Além de Vitorio Piffero, foram denunciados pelo Ministério Público Pedro Affatato, Emídio Marques Ferreira e Carlos Eduardo Marques, todos na condição de dirigentes do Inter. Conforme o MP, o grupo teria obtido para si os R$ 13 milhões, causando prejuízo ao clube. O valor teria sido adquirido depois que funcionários da administração do clube foram induzidos a erro, atestando obras que não ocorreram. Os integrantes do MP relataram que os dirigentes teriam usado artifícios administrativos e contábeis, entre eles a apresentação de notas fiscais e documentos fraudulentos.     

 

A denúncia do MP aponta que as fraudes teriam ocorrido em dois momentos, entre 2015 e 2016. O então vice de finanças, Pedro Affatato, com a suposta autorização de Piffero, teria realizado 145 saques diretamente da tesouraria do clube no valor total de R$ 9,6 milhões. A alegação usada à época seria de que os valores seriam usados para o pagamento de obras e prestações de serviços relacionadas à vice-presidência de Patrimônio, administrada por Emídio Marques Ferreira. 

 

Em outro momento, de acordo com o MP, Affatato e os outros denunciados teriam inserido informações e dados falsos em notas fiscais emitidas por empresas das quais seriam responsáveis.
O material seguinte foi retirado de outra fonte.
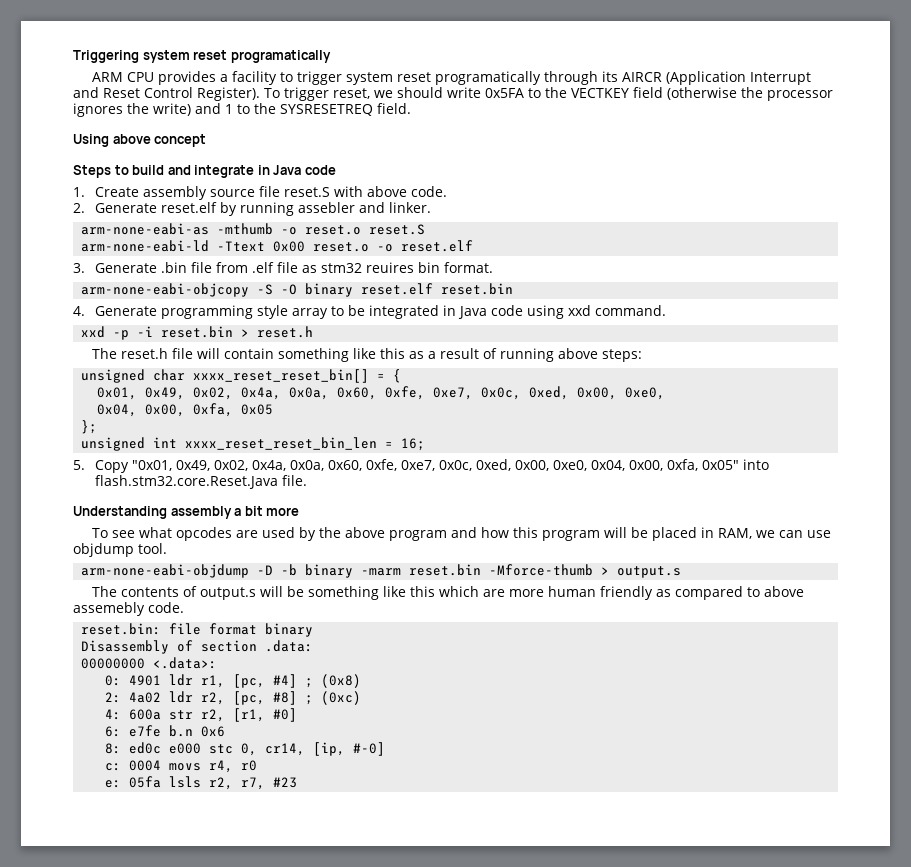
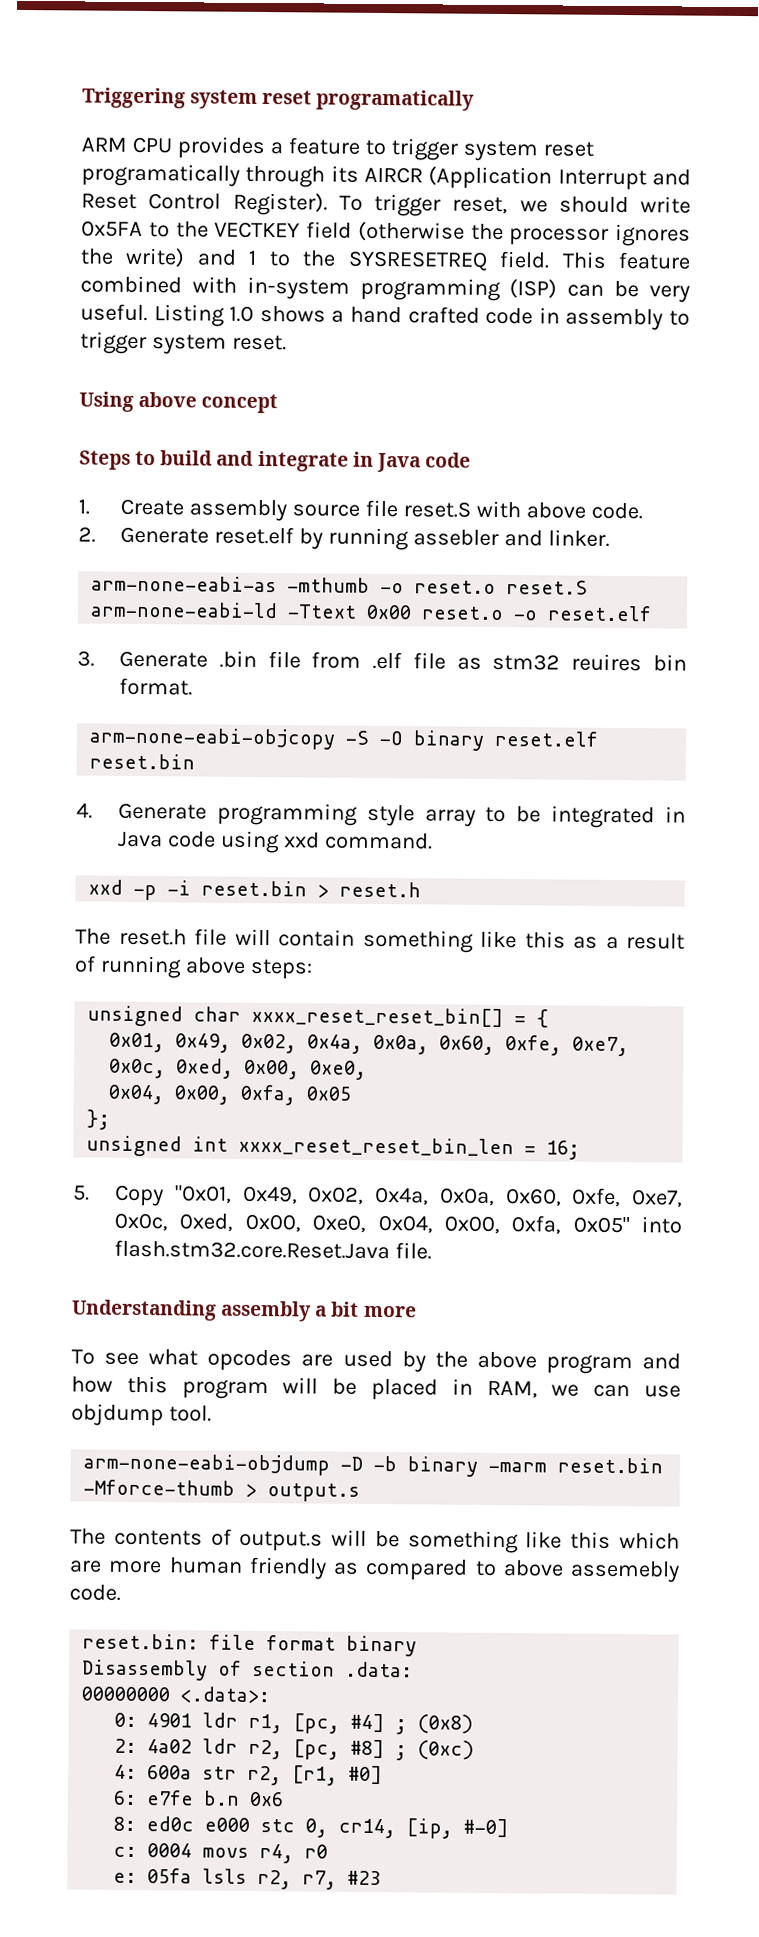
[232,71,278,85] facility -> [287,137,360,155] feature
(411, 108) none -> [561,251,691,270] [80,275,690,303] [80,303,691,331] [80,331,287,355] This feature combined with in-system programming (ISP) can be very useful. Listing 1.0 shows a hand crafted code in assembly to trigger system reset.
Nos documentos, ele teriam descrito serviços relacionados à construção civil que não ocorreram. Segundo o MP, algumas dessas companhias não teriam nem condições de prestar os trabalhos orçados. Apesar disso, as obras teriam sido efetivadas pela vice-presidência de Patrimônio. Mais tarde, as notas fraudadas teriam sido apresentadas na prestação de contas e a tesouraria do Inter, induzida ao erro, validou os valores sacados. 

 

Comissões 
A denúncia do Ministério Público aponta que o então vice de futebol Carlos Pellegrini teria obtido mais de R$ 230 mil em comissões para efetivar a contratação de cinco atletas que figuraram no plantel do Inter entre 2015 e 2016. A investigação encontrou o crime de lavagem de dinheiro, que teria passado por triangulações financeiras semelhantes àquelas praticadas pelo núcleo financeiro e patrimonial. As negociações teriam a participação dos empresários Rogério Braun e Giuliano Bertolucci. 

 

O outro lado 
O advogado Andrei Zenkner Schmidt, que representa Pedro Affatato, afirmou que ainda não tem conhecimento sobre o conteúdo da denúncia. “Não acessamos ainda a denúncia e, mesmo depois, só iremos nos pronunciar nos autos”, disse à reportagem. 

 

O escritório do advogado Roberto Podval, responsável por representar Giuliano Bertolucci, foi procurado e deverá emitir uma nota oficial sobre o assunto. Já o escritório do advogado Aury Lopes Júnior, que defende Rogério Braun, afirmou que ainda não tem posição sobre a denúncia feita pelo Ministério Público. 

 

A reportagem entrou em contato com o escritório que representa o ex-presidente Vitorio Piffero, mas não obteve retorno. Também buscou a palavra de Emídio Marques Ferreira e Carlos Pellegrini, mas não foi atendida. O espaço está aberto para manifestações dos citados.